PROBLEM: In the material below, find the line containing "MC9S08GT32ACFDE NXP USA" and the line containing "total: 283.30 -> 320.51", then reproduce exactly both of them and every line between, and nothing else.

RECORDS FOR THIS EXERCISE:
___

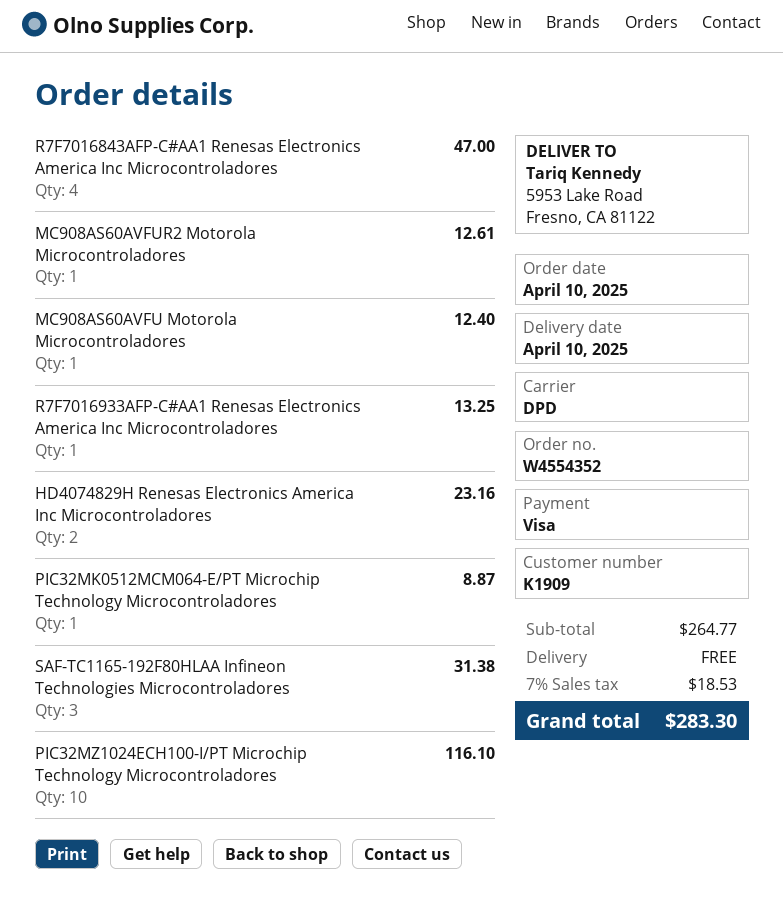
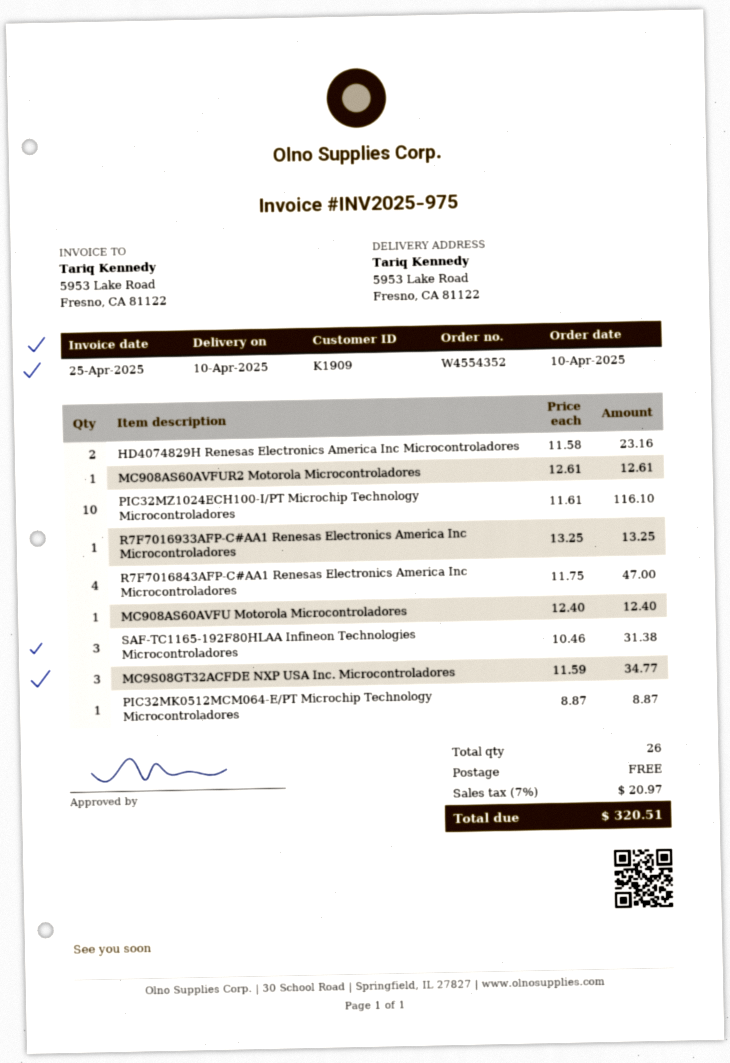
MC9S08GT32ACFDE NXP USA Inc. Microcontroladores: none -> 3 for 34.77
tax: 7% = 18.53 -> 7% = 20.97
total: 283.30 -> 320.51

___

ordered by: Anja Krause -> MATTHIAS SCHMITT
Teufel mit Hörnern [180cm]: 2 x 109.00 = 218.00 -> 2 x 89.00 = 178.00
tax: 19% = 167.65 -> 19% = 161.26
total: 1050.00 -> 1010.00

___

TASK SOLUTION:
MC9S08GT32ACFDE NXP USA Inc. Microcontroladores: none -> 3 for 34.77
tax: 7% = 18.53 -> 7% = 20.97
total: 283.30 -> 320.51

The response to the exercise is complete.